In 1964–65 she returned to Chennai and was made the director of Christa Seva Vidhyalaya, a missionary training centre founded in 1945 in the Women's Christian College, Chennai.

==Divinity==

===Studies===
While Paul served as director of Christa Seva Vidhyalaya in Chennai, she registered as an external candidate to pursue the graduate course of Bachelor of Divinity (B.D.) with the Senate of Serampore College (University).

===Sisterhood and ordination===
The CSI Order of Sisters in the Church of South India was founded in 1952 Bishop Kenneth E. Gill remarks that it was a religious order for women missionaries, teachers and nurses from many traditions who wished to live by a simple rule. In 1966, Paul joined the CSI Order of Sisters in the Church of South India. Sundar Clarke, then Bishop – in – Madras of the Church of South India ordained Paul as a deacon on 6 May 1976.

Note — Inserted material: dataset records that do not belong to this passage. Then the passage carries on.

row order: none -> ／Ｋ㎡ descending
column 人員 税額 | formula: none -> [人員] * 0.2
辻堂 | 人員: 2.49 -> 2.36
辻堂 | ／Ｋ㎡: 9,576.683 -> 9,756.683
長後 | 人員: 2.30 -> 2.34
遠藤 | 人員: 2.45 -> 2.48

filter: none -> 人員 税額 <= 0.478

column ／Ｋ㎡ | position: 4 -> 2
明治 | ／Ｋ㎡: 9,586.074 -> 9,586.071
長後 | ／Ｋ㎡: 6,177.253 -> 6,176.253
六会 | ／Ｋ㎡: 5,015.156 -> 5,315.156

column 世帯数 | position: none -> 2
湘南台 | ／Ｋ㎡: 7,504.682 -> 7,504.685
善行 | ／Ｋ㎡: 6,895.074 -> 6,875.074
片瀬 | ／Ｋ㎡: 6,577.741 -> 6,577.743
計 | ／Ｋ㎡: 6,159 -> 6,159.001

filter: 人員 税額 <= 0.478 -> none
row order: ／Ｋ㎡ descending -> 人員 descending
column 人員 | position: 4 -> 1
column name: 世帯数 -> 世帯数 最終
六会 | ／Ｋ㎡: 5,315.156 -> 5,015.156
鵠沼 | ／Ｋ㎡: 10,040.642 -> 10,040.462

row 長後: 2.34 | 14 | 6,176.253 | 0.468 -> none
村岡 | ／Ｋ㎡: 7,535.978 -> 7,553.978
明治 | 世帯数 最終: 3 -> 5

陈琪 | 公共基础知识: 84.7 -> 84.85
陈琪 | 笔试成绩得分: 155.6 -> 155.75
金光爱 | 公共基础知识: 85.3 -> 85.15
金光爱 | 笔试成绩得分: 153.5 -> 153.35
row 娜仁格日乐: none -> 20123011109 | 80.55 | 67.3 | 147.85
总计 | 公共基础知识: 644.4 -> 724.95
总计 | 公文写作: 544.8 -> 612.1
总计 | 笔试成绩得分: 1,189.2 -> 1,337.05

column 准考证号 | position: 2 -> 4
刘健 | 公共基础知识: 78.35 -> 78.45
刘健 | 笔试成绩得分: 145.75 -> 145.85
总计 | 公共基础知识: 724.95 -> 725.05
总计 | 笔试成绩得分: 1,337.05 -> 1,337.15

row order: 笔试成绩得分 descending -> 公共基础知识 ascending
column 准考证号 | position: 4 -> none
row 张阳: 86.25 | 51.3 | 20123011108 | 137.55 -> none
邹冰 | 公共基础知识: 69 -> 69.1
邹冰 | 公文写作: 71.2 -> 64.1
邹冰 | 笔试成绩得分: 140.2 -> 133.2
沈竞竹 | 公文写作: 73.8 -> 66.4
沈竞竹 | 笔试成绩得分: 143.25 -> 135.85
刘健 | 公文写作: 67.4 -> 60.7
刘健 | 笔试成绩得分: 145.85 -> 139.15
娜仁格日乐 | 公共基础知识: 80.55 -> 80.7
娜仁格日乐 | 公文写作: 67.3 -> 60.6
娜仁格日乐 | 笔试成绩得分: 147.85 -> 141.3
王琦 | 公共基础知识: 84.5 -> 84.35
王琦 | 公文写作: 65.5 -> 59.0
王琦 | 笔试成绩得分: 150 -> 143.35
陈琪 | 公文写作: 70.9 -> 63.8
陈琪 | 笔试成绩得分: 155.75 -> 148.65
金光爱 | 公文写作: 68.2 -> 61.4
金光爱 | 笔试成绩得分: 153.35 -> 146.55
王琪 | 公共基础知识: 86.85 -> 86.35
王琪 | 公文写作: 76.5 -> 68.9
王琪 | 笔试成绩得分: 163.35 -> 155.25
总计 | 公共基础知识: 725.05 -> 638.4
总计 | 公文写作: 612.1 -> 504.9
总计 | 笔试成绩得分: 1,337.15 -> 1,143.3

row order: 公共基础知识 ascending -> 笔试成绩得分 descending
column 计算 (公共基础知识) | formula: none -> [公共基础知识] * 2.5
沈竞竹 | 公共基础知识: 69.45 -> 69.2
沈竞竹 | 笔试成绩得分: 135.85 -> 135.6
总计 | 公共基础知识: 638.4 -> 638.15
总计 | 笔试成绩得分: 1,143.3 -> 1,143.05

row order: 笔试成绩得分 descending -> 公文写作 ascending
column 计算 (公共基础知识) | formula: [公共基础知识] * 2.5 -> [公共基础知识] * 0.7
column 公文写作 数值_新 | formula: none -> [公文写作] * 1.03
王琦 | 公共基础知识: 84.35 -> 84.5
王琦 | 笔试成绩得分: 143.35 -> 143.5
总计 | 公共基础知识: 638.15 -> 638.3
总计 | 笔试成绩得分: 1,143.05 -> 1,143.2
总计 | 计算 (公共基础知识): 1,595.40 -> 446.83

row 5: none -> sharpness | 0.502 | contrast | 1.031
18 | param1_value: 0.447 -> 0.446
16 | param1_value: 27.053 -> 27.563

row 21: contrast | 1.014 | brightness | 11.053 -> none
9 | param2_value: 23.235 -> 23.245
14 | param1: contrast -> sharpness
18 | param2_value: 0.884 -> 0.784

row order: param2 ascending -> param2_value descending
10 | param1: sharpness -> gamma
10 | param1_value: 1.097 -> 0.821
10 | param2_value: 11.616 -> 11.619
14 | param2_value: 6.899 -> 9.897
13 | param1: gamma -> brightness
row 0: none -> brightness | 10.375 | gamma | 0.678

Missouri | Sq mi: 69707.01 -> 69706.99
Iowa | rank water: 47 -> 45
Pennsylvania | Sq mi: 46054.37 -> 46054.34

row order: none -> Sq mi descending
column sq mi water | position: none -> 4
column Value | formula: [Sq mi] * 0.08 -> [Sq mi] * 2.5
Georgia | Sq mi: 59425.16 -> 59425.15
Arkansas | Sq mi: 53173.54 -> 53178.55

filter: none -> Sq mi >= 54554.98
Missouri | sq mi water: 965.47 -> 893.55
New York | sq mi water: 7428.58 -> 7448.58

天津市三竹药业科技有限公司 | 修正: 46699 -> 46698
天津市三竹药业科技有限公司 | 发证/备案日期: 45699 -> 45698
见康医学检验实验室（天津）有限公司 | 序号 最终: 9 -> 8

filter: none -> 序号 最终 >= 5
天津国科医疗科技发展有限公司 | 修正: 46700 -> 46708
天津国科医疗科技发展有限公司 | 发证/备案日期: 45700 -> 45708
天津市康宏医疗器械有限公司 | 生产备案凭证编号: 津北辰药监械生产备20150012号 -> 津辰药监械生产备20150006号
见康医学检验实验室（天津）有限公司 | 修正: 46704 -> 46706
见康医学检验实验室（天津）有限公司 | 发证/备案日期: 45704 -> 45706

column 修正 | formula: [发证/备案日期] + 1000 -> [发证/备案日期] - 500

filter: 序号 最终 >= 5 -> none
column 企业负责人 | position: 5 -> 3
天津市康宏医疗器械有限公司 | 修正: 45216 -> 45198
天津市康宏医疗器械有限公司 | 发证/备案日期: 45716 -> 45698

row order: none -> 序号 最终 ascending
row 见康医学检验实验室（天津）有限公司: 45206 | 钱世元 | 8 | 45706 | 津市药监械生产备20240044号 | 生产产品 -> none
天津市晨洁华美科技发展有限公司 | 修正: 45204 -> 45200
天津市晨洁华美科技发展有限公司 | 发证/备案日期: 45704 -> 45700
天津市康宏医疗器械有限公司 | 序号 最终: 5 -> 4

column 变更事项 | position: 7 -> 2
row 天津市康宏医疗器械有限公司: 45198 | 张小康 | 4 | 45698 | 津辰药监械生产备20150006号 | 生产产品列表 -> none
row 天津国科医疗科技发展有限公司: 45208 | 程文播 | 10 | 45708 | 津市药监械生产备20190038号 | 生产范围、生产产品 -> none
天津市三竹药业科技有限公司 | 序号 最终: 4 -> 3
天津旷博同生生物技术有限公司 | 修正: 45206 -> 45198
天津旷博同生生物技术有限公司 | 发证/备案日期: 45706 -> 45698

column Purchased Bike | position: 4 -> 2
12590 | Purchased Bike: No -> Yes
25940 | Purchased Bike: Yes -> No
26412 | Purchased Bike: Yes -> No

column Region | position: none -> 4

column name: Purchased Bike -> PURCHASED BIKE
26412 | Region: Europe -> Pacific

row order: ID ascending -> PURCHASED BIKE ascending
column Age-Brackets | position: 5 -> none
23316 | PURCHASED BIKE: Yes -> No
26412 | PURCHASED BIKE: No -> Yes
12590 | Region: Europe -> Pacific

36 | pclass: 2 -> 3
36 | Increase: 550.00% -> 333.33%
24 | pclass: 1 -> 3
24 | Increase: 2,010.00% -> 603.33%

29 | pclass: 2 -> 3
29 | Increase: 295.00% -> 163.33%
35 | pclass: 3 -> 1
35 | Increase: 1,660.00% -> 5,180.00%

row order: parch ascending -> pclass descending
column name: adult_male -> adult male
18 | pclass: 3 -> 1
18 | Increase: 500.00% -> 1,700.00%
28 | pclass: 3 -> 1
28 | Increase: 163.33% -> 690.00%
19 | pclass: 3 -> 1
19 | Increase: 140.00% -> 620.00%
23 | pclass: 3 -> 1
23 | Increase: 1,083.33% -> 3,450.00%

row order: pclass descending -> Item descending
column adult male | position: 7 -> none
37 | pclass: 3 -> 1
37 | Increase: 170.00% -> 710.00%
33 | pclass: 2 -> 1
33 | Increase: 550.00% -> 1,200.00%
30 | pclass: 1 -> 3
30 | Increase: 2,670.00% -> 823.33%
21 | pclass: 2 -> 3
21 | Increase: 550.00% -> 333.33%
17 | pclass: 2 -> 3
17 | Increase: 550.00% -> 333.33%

Bishop Kenneth Gill writes that the Synod of 1970 of the Church of South India took up the question of ordination of women. The issue of ordination was debated in all the subsequent synods of the CSI of 1972, 1974, 1976 and 1978 and some even went to courts. It was not until 1982 that the Synod of the Church of South India voted with a two-thirds majority in favour of the ordination of women.
It was in 1987 that Paul was ordained as a presbyter of the Church of South India and became a presbyter in the CSI Diocese of Madras serving as assistant pastor in Georgetown Church, Chennai.

===Participation in debates===
Paul participated in Diakonia World Federation Assemblies in 1963 and 1966 held at Berlin and Edinburgh and in 1976 became its vice-president.

In 1980, she participated in a conference of the World Council of Churches in Geneva.

==Death==
Paul was looking after Vishranti Nilayam, the headquarters of the CSI Order of Sisters in the Church of South India when she died on 17 January 2001 due to a prolonged illness caused by a broken tooth.